Here are the relevant lines:

 

In our conflict with the Israeli enemy, we will spare no effort or resistance in order to liberate the remaining occupied Lebanese territory, and to protect our homeland from an enemy who still covets our land, our water and our resources….The Government affirms the right of Lebanese citizens to resist the Israeli occupation, repel the Israeli aggressions and recapture the occupied territories.

 

Note that it does not say the government of Lebanon has the right to resistance, or the state, or the Army, which would at least have endorsed the authority of the state in principle. The actual language legitimizes Hezbollah as a state within a state and legitimizes its military operations outside the control of the state. It was approved because Hezbollah demanded this, and the opposing forces (who got no visible Western support) were too weak to prevent it.

So Lebanon is in violation of Security Council resolutions, and deliberately so. There was plenty of discussion about this issue--what exactly would the Ministerial Statement say about Hezbollah and its "right" to arms--and some key figures resisted the language Hezbollah wanted. But Hezbollah got its way (on this and several other key issues).

What was the U.S. reaction? Here it is, from the White House:

 

The United States congratulates Prime Minister Hariri on the Lebanese parliament’s approval of his cabinet on December 28….The United States stands steadfast in its support for a strong, stable, prosperous, and sovereign Lebanon as the new government works to strengthen state institutions, prepare for timely national elections, and uphold and implement Lebanon’s international commitments.

 

But of course the Lebanese government had just announced, very clearly, that it was NOT going to “uphold and implement Lebanon’s international commitments.”

Now, some critics will say this is not comparable to the situation in Israel and the new Resolution 2334 on Israeli settlements, because the Netanyahu government has the power to act to freeze settlements. Why does it not do so? Ah, well, it’s a coalition government and some members of the coalition would oppose a freeze; indeed they would leave the coalition over this and the government might well collapse.

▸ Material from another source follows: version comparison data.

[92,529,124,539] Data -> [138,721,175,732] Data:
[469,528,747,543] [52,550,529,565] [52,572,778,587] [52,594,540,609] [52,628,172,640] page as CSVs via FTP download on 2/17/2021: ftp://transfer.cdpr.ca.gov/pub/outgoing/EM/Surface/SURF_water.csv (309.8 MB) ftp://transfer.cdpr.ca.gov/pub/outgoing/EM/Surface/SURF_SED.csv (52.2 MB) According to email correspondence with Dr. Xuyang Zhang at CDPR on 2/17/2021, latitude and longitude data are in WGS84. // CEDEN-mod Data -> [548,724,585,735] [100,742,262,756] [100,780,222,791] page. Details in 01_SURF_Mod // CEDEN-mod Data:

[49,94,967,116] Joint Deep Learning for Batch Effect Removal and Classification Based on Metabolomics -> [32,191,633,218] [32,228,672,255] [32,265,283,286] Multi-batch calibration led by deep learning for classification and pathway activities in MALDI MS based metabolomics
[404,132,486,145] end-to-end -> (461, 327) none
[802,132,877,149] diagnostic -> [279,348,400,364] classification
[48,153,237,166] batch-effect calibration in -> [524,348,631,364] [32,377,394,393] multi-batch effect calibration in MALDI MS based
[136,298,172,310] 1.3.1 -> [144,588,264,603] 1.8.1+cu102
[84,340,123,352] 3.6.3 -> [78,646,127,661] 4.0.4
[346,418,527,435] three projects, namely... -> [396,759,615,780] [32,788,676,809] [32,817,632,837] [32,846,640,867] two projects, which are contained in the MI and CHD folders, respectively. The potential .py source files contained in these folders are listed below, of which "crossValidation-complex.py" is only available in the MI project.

But that’s pretty much the situation in Lebanon. “Hariri cabinet capitulates to Hezbollah demand” was the headline in Gulf News. Had Hariri not agreed, he’d never have become prime minister or his new government would have collapsed.

Of course the two situations are not comparable-- not when you consider that Hezbollah is a murderous terrorist group that kills people every day, and was likely involved in killing Saad Hariri’s father Rafik in 2005. As the New York Times reported in 2015 about Rafik Hariri’s murder by car bomb and the UN tribunal investigating that event, “the tribunal is producing overwhelming, albeit circumstantial, evidence that Hezbollah murdered the most important politician Lebanon had ever produced, and indiscriminately slaughtered many others in the process.” So one can sympathize with Saad Hariri and other Lebanese politicians when they bow to Hezbollah. The people who might leave Netanyahu’s cabinet will go home, not pick up machine guns and plant car bombs.

But the fact remains that Lebanon is defying the Security Council very clearly and very deliberately, and no one says a word about it (except to applaud). No one is threatening a boycott of Lebanese goods until it complies. No one is suggesting that Lebanese politicians are violating international law by their complicity with and now official defense of Hezbollah. And actually, some pressure from the West might be useful in empowering and emboldening Lebanese politicians who are trying to resist Hezbollah, and risking their lives by doing so.

But that’s not the point here. The point is that plenty of countries defy the UN but in very, very few cases is this even noticed, and in fewer still is anyone punished. Israel remains a special case, whose maltreatment in the UN is a disgrace—and one that, until the Obama administration decided to allow Resolution 2334 to pass, the United States fought and prevented in the Security Council. It may be a vain hope that the UN will depart from past practices and stop persecuting Israel, but it seems very likely that under the Trump administration the United States will return to past practices and defend Israel again. That would be a good start for 2017.